Examen des cas récents :

  • Un employé recruté en tant que directeur d’exploitation d’une entreprise est promu en cours de route directeur général de l’entreprise — sans distinguer la spécificité de leurs fonctions initiales des employés par rapport à ce mandat de la DG. L’entreprise nous consulte en vue d’une séparation amicale. Le mandat social semble avoir entraîné la suspension du contrat de travail. Interrogé, Polo Employi refuse de couvrir l’employé, ce qui interrompt les discussions à la sortie. La solution consiste à mettre fin à cette période pour une période transitoire de six mois, afin de rouvrir les droits du travail avant la résiliation du contrat de travail.
  • Simultanément à sa nomination en tant que directeur, un membre du personnel a reçu un contrat de travail. L’actionnaire nous saisit pour l’expulsion de cet officier. Nous gérons la révocation et, par mesure de précaution, engageons une procédure de licenciement. Le Conseil de Prud’hommes, mentionné par le dirigeant disqualifié, se déclare incompétent à notre demande, compte tenu de la nullité du contrat de travail.. La solution sera confirmée par la Cour d’appel. Le contrat de travail n’est basé sur aucune relation de subordination, puisque son propriétaire est également un gérant. Contrairement à l’affaire précédente, où le contrat de travail était initialement valable et suspendu en raison du mandat, le contrat de travail en l’espèce était inexistant dès le début : par conséquent, aucune protection en vertu du Code du travail ne pouvait être accordée au fonctionnaire.

Il convient d’ajouter que lorsqu’une personne embauchée en vertu d’un contrat de travail est par la suite nommée mandataire, la jurisprudence peut avoir décidé, dans certaines circonstances, que cette désignation entraînait une « novation », c’est-à-dire l’absorption du contrat de travail dans les nouvelles fonctions d’agent (Cass. Soc. 29 septembre 2009 n°08-44475).
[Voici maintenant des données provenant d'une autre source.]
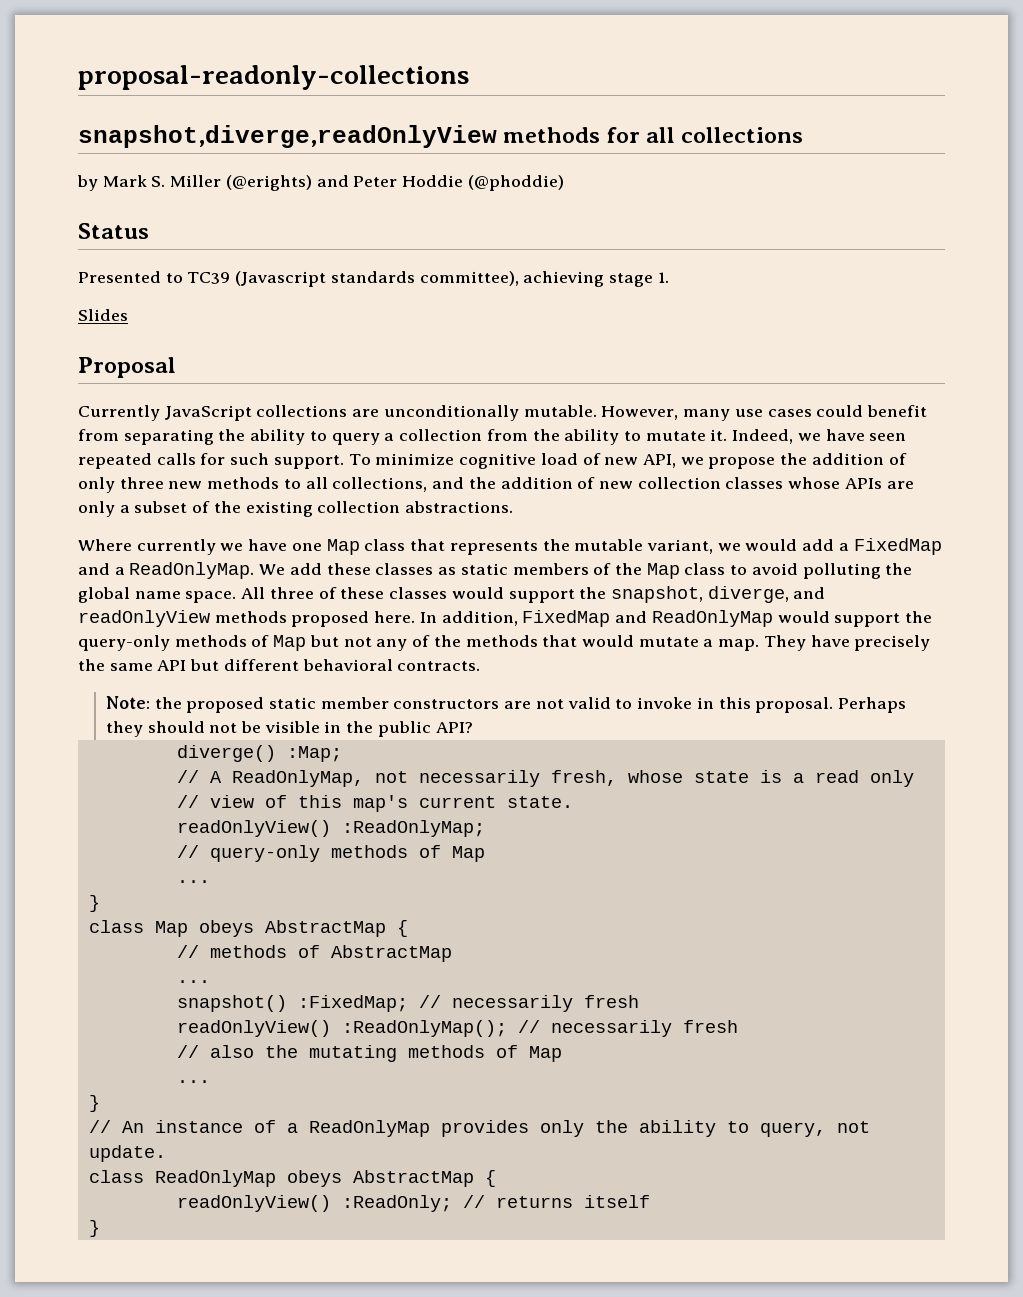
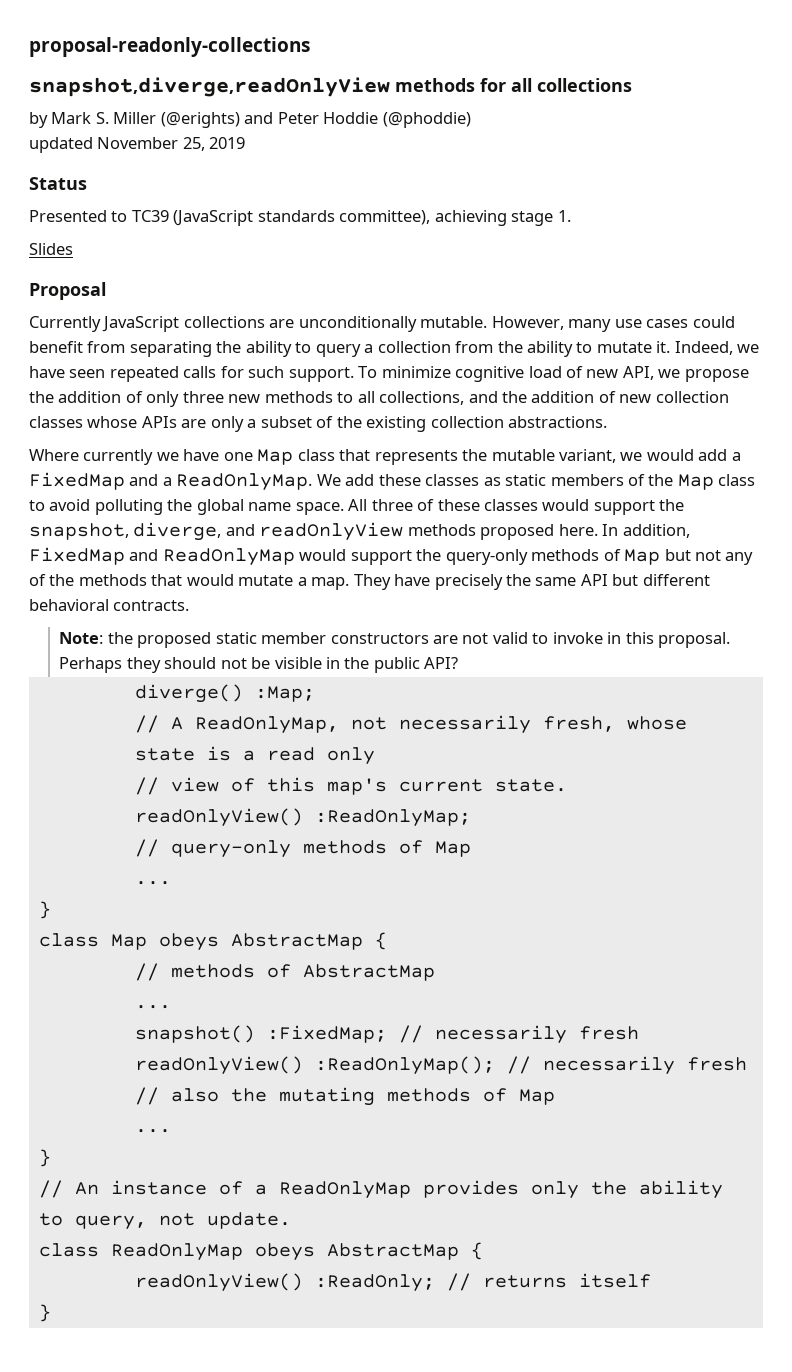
+ updated November 25, 2019
- Presented to TC39 (Javascript standards committee), achieving stage 1.
+ Presented to TC39 (JavaScript standards committee), achieving stage 1.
Dans ce cas, il n’y a pas de suspension mais de disparition du contrat de travail, et à la fin de la , le leader qui serait en mesure de réveiller un contrat de rêve pour réclamer des avantages connexes, n’aura que les yeux pour pleurer…

Lorsque la question du recrutement d’un dirigeant ou de l’évolution de ses fonctions se pose, il est donc nécessaire de procéder à un examen sérieux de la situation afin d’éviter des retards désagréments.

En fait :

  • si le contrat est suspendu pour l’effet du mandat, l’employé peut recouvrer le bénéfice à la fin de la période, mais n’aura pas accumulé d’ancienneté dans l’intervalle ;
  • dans le même cas de suspension, la société qui décide de révoquer le mandat social dans le cadre de violations commises par le fonctionnaire aura généralement des difficultés à trouver un motif de rupture du contrat de travail, ce dernier étant précisément suspendu au moment des faits…
  • si la société, ignorant la suspension, a contribué à l’assurance de chômage, ne peut, après avoir trouvé son erreur, recouvrer les cotisations indûment versées que dans un délai de trois ans ;

En bref, c’est :

  • Il est essentiel de vérifier les conditions de validité ou de cumul du contrat de travail lorsqu’il coexiste avec le mandat, et d’interroger le centre d’emploi afin d’assurer l’efficacité de la couverture chômage.
  • Sinon, il est préférable de résilier le contrat de travail et de protéger le mandat social (préavis, allocation de licenciement, assurance-chômage pour les gestionnaires).